And that was in 1948! Kennan’s considerable reputation beyond X and the Long Telegram stems substantially from the innumerable opportunities for criticism his longevity afforded him. Whether that reputation is warranted, however, is a different story—as, for example, in the extent of his role in formulating the Truman Doctrine and the Marshall Plan. 

In reality, he was simply a verbalizer for ideas already swirling at the State Department, particularly those of Dean Acheson and Will Clayton, undersecretary for economic affairs. (Joseph Marion Jones’s classic account, The Fifteen Weeks, makes precisely this point.) Further, Kennan disagreed with Truman and Acheson on politico-military matters, opposing NATO’s creation as “a final militarization of the present dividing-line through Europe.” Kennan also reversed course on Germany, initially favoring its division to stabilize Europe, then advocating its demilitarized reunification, well before Western European economic recovery and rearmament. Fortunately, his path to reunification never became American policy, since it would have opened a Central European power vacuum ripe for Soviet exploitation. Dean Rusk correctly judged that “that approach .  .  . allows you to be nibbled to death, like ducks. Kennan couldn’t see that.” Remarkably, in November 1989, when the Berlin Wall came down, Kennan wrote in the Washington Post that it was too soon to consider reunification!
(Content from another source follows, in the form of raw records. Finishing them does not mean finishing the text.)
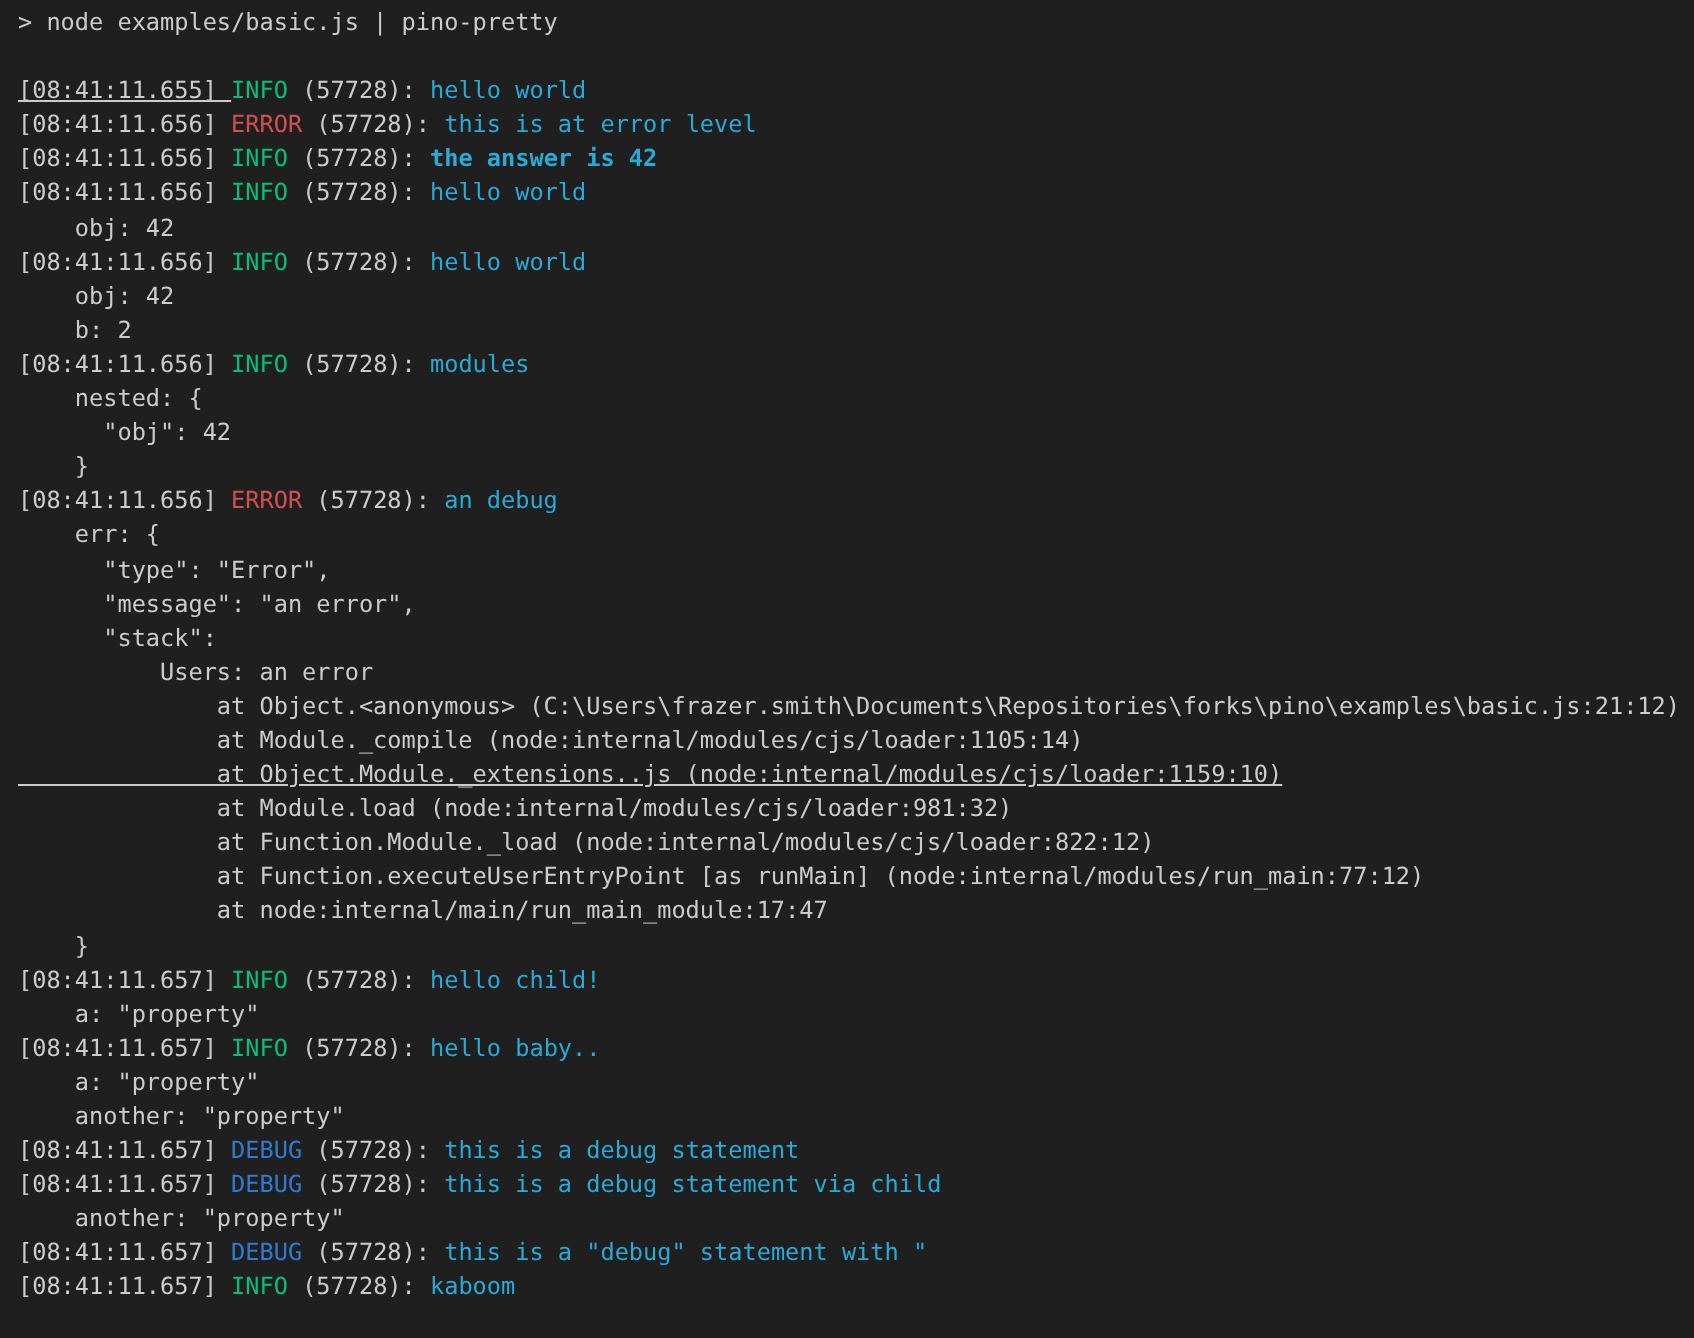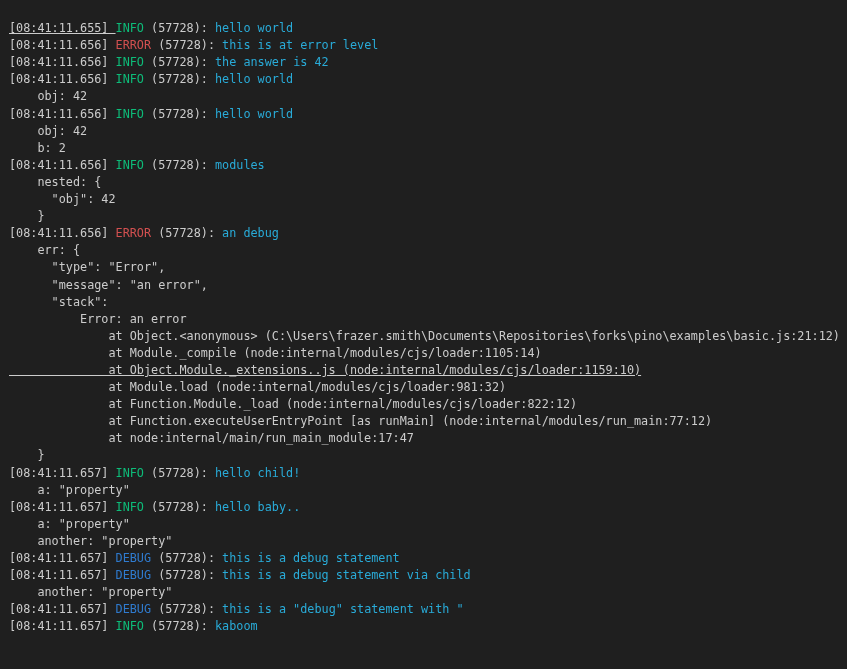"> node examples/basic.js | pino-pretty" div.line { html: none -> <div><span>&gt; node examples/basic.js | pino-pretty</span></div> }
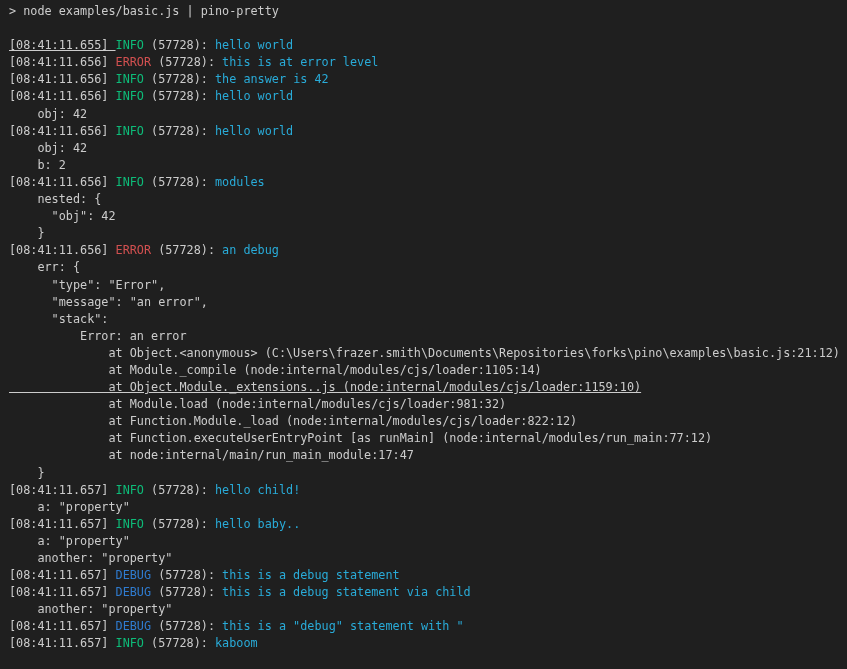"the answer is 42" span { font-weight: none -> bold }
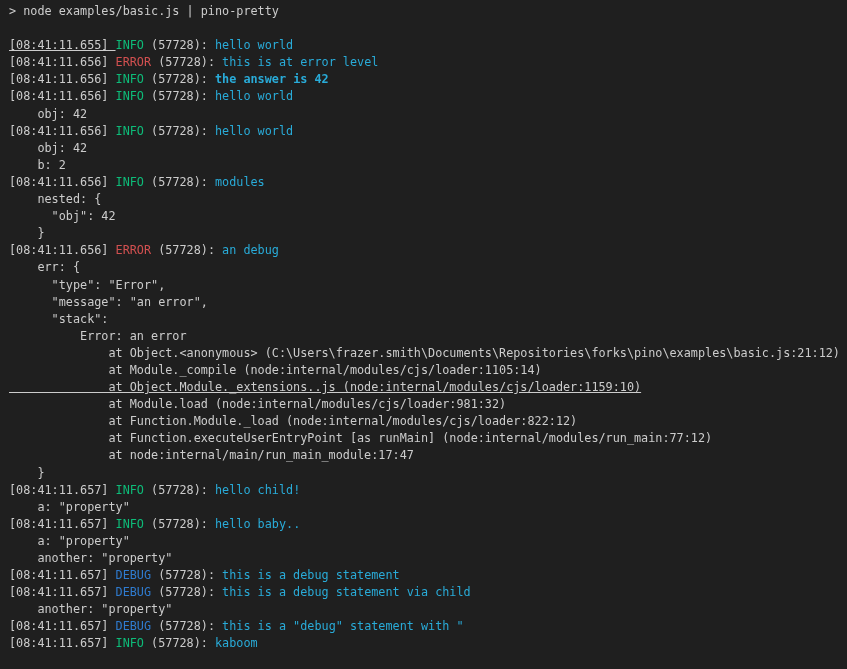"Error: an error" span { text: Error -> Users }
At the outset, containment was seen as the weaker of the competing alternative grand strategies, with many Republicans arguing for “rolling back” Communist advances. (Who can forget Richard Nixon’s critique of “Dean Acheson’s College of Cowardly Communist Containment”?) Yet when the Eisenhower-Nixon-Dulles team took office, it adhered rigorously to containment, including allowing Soviet tanks to crush the Hungarian Revolution rather than
intervening militarily.

The shadow figure lurking in Gaddis’s biography is Dean Acheson, far more successful politically, diplomatically, and, arguably, conceptually than Kennan. As the British ambassador Oliver Franks put it, “Having your thinking done for you, which is what the Policy Planning Staff stood for, was alien to Dean. .  .  . [He] was a man of action. He wanted actually to get things done.” Kennan had a more disdainful view: “[Acheson] was basically a Washington lawyer, not a diplomat. The fact that he looked like a diplomat confused people, but it didn’t make him one.” When Kennan, in a 1957 series of lectures, criticized NATO while advocating reuniting Germany outside it, Acheson roundly denounced him as one who “has never .  .  . grasped the realities of power relationships, but takes rather a mystical attitude toward them.” Even Harry Truman jumped in, saying Kennan was “not a policymaker” and only a good ambassador when Acheson was there “to tell him what to do.”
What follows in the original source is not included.